Starting at the line that holds "[31,193,275,205] (To Binary" and stopping at the line that holds "(125, 185) none", restate the records below word for word, with both of those lines included.

(Detected change data)
______

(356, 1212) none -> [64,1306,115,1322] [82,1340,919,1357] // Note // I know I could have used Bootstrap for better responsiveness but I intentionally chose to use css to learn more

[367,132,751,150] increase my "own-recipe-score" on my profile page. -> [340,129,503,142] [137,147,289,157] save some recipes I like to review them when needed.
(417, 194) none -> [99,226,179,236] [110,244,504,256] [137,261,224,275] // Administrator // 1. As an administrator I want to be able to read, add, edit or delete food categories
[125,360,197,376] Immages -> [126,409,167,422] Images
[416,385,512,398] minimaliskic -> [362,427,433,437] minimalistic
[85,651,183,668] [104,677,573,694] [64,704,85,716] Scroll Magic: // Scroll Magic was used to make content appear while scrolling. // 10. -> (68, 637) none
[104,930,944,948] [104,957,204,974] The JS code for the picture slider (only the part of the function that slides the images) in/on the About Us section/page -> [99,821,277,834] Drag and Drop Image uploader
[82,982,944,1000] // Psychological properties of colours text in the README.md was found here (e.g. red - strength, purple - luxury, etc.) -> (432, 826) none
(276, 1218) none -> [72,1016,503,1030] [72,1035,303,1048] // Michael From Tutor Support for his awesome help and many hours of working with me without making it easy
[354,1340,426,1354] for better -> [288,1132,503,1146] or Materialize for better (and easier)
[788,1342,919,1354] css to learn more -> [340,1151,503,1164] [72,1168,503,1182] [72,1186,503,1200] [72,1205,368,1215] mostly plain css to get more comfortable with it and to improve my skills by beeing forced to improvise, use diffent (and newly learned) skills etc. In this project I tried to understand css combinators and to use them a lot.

______

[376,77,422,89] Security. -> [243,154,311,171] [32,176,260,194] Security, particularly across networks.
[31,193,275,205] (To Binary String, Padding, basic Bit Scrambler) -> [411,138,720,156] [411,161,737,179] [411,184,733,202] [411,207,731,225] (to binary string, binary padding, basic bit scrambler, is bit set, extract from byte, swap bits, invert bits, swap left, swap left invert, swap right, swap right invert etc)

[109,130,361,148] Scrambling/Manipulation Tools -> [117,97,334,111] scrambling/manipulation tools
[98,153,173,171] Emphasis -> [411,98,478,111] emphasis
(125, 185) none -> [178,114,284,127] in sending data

______

OUTPUT
[31,193,275,205] (To Binary String, Padding, basic Bit Scrambler) -> [411,138,720,156] [411,161,737,179] [411,184,733,202] [411,207,731,225] (to binary string, binary padding, basic bit scrambler, is bit set, extract from byte, swap bits, invert bits, swap left, swap left invert, swap right, swap right invert etc)

[109,130,361,148] Scrambling/Manipulation Tools -> [117,97,334,111] scrambling/manipulation tools
[98,153,173,171] Emphasis -> [411,98,478,111] emphasis
(125, 185) none -> [178,114,284,127] in sending data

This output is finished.